Theoretical Framework
Anchored in affect theory, this study conceptualizes affect not as pre-discursive but as deeply intertwined with discourse (Wetherell, 2012). From this perspective, affect is political in that it circulates among bodies, objects, and ideas, accumulating value and creating affective economies aligned with specific forms of power (Ahmed, 2014). We employ the concept of “affective ideologies” (Zembylas, 2022) to elucidate how language in policy texts becomes powerful by engaging people’s affective investments, thereby rendering certain ideologies—concerning the ideal curriculum, teacher, and student—indisputable and governing their orientations to schooling.
Data and Methodology
The data consists of 29 HSCS-related policy documents, including policy plans, manuals for schools, curriculum guidelines, policy brochures, and press releases, published (2017-2024) by the Ministry of Education and its affiliated research institutes. Drawing upon “reading for affect” (Berg et al., 2019) as a methodological framework for analysis, we identified rhetorical—and representational—devices and recurring concepts that invoke affective intensities such as urgency, uplift, and anxiety. We also explored how these affective-discursive technologies may produce political effects by normalizing particular ways of acting and being, thereby aligning policy actors with specific ideological commitments demanded by the reform.

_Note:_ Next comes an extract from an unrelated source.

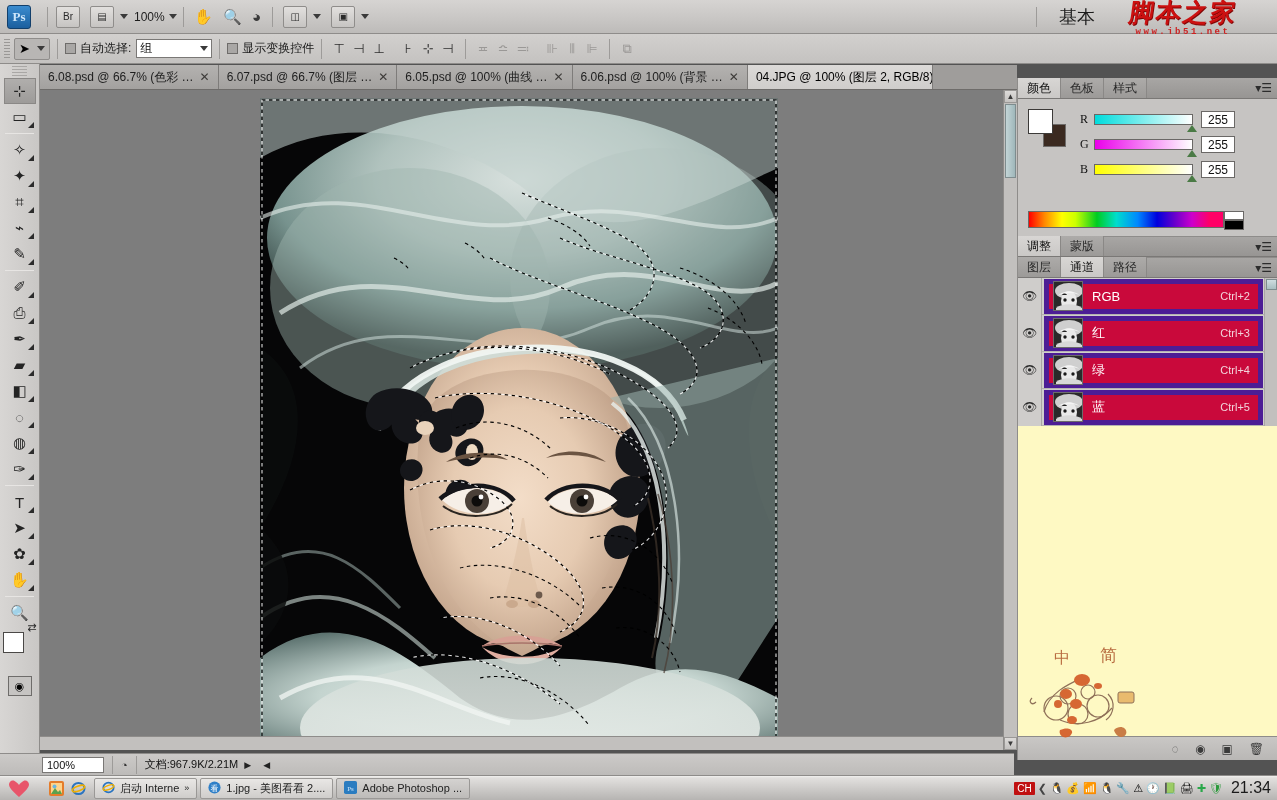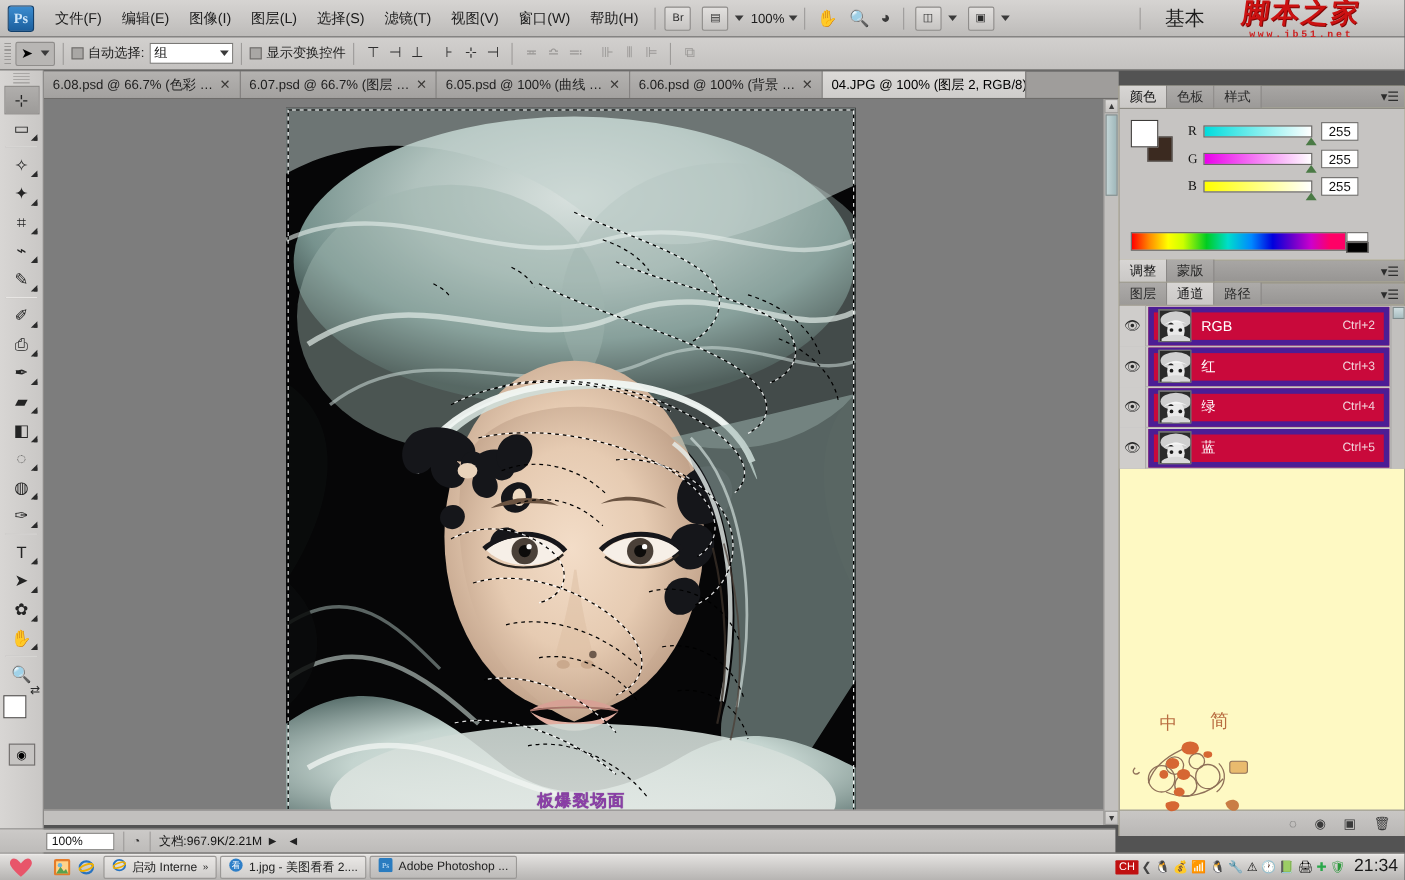"文件(F)" div { html: <div> <div>文件(F)</div> <div>编辑(E)</div> <div>图像(I)</div> <div>图层(L)</div> <div>选择(S)</div> <div>滤镜(T)</div> <div>视图(V)</div> <div>窗口(W)</div> <div>帮助(H)</div> </div> -> none }
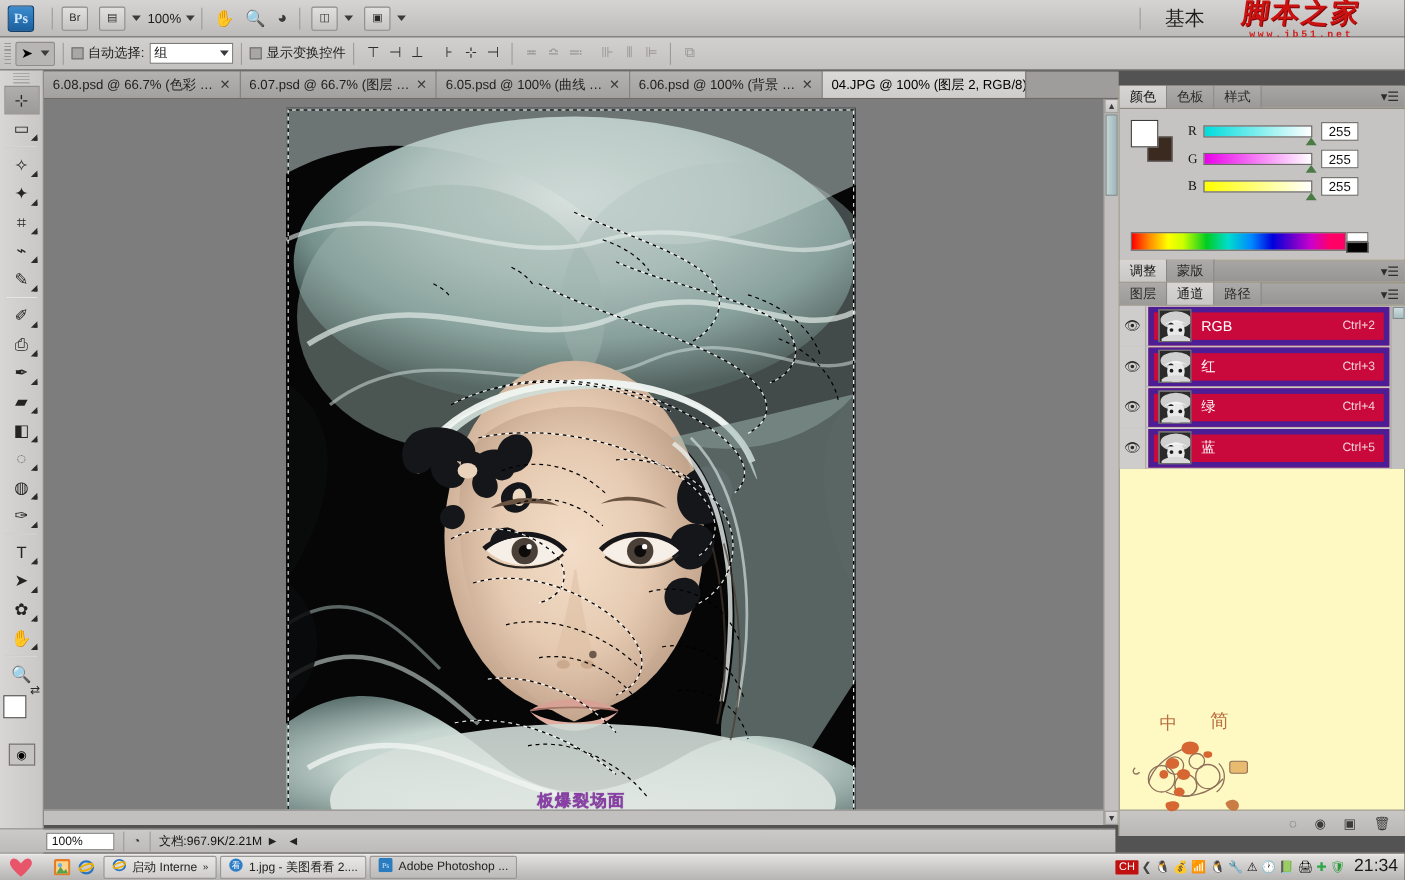"板爆裂场面" div.purple-caption { html: <div>板爆裂场面</div> -> none }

Findings and Scholarly Significance
The analysis reveals that policy texts mobilize three affective-discursive technologies to draw policy actors into the reform process. First, a ‘crisis-innovation’ rhetoric stimulates a sense of urgency by highlighting crises such as the Fourth Industrial Revolution and demographic decline, while simultaneously fostering hope through optimistic visions of a fundamental paradigm shift in high school education. Second, policy texts emphasize ‘uplifting moral values’ such as inclusivity and diversity, tethered to sticky concepts like student agency and personalized curricula to make the reform morally difficult to resist. Third, a ‘normalizing’ rhetoric presents the idealized images of teachers, students, and best practices (e.g., students as ‘agents of academic design’) to invoke both a desire to be seen as ‘normal’ and an anxiety about deviation.
These technologies collectively operate by holding policy actors within optimistic attachments to the promise of a ‘better’ education—an ideal that can never be fully attained. These attachments become cruel as they hinder critical attention to the reform’s potential harms (Berlant, 2011), including intensified precarity and marginalization. This study contributes to critical scholarship by unraveling how the affective-discursive politics of education reform policies work—specifically, how affect operates as a vital driver of ideological production and governance through the linguistic strategies of policy texts that incite its circulation (Matus, 2017)—and by calling for re-imagining how we might intervene in such politics.